I am still going to need some photos for proper ID of the medical issue, but I can contribute a bit more in the mean time.
Try moving the infected fish to the quarantine tank before taking the photos. The smaller tank will make the close up photos much easier to obtain, and this will prevent the other fish from becoming infected (hopefully, since they have been exposed now), plus it will be much safer and easier to treat with medications, which is very possibly going to be needed if this is bacterial or fungal in nature.

The other things I'd like to contribute are about the water testing. First and foremost, always do water testing *before* doing a water change, or at least 48 - 72 hrs after if you hope to get an accurate reading. If you test before and then again after you will see the changes in the results.

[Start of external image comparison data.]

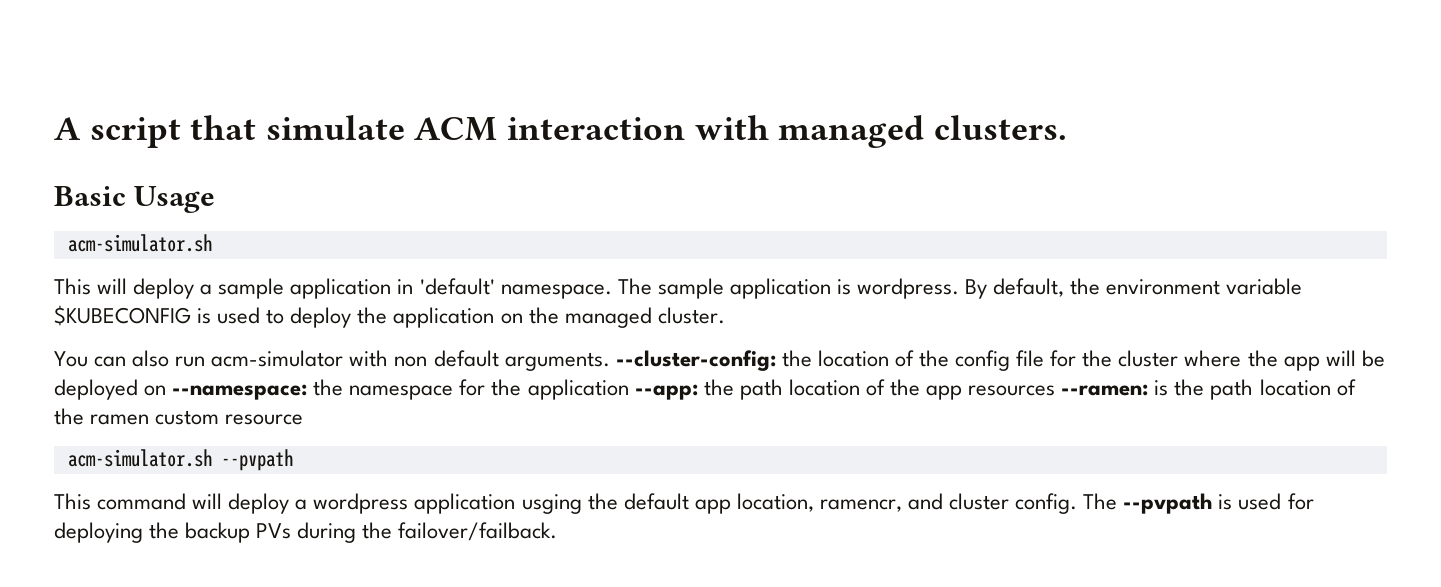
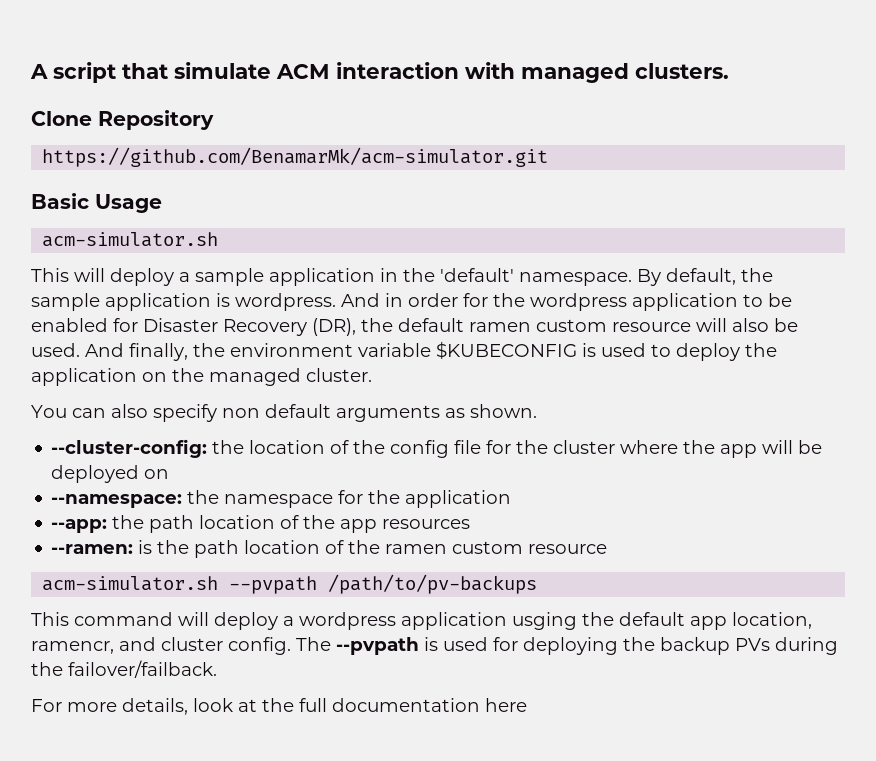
(1067, 127) none -> [31,110,214,130] [42,147,549,167] // Clone Repository // https://github.com/BenamarMk/acm-simulator.git
(414, 286) none -> [403,268,435,282] the
[617,278,652,295] The -> [637,268,773,286] By default, the
[965,278,1065,299] By default, -> [341,293,792,311] [31,318,798,336] [31,343,188,361] And in order for the wordpress application to be enabled for Disaster Recovery (DR), the default ramen custom resource will also be used. And finally,
[175,350,610,371] run acm-simulator with non default arguments. -> [153,404,537,422] specify non default arguments as shown. //
(167, 390) none -> (170, 474) //
(629, 389) none -> (512, 499) //
(1056, 390) none -> (471, 524) //
(293, 460) none -> [328,574,538,594] /path/to/pv-backups
(558, 531) none -> [31,698,527,715] // For more details, look at the full documentation here

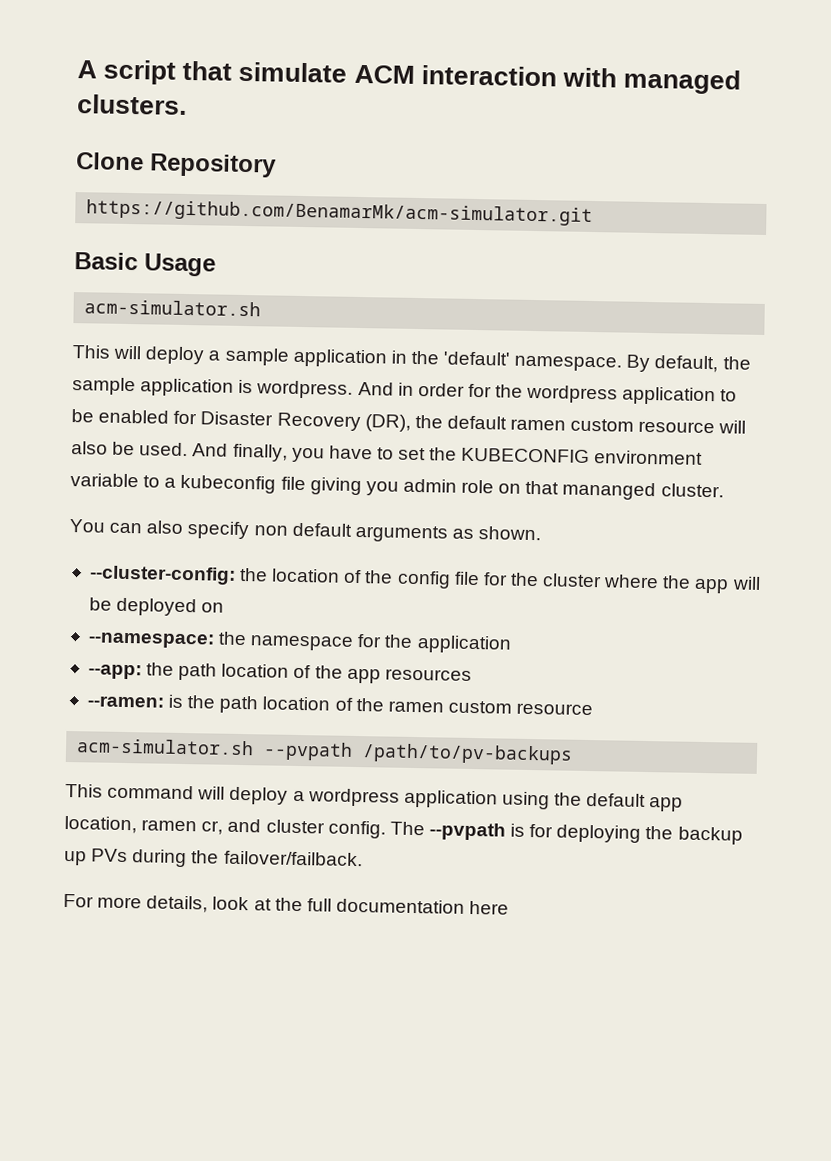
[193,341,777,361] [31,368,301,386] the environment variable $KUBECONFIG is used to deploy the application on the managed -> [291,445,704,465] [70,473,657,501] you have to set the KUBECONFIG environment variable to a kubeconfig file giving you admin role on that mananged
[512,612,577,630] usging -> [501,791,550,810] using
[31,641,114,654] ramencr, -> [141,819,224,835] ramen cr,
[443,637,488,651] used -> (526, 830) none
(730, 646) none -> [64,850,87,866] up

The before reading is what the fish have been living in, which may be contributing to a problem and after the water change those levels are altered/reduced, so you miss an important warning sign and very important information needed for a diagnosis of a medical condition. I see the testing was done on the 20th. Today is the 28th. Could you please test again before doing another water change and post those new results? 

As for the test kits, Sera is top of the line in accuracy (and price). Any chance you get to use Sera kits is a great thing and I would call the Sera kits much more accurate than any other except a digital meter. I say this after having worked with many different types of test kits over the years and having tested them at various times against digital meters.

I will be watching for the new photos.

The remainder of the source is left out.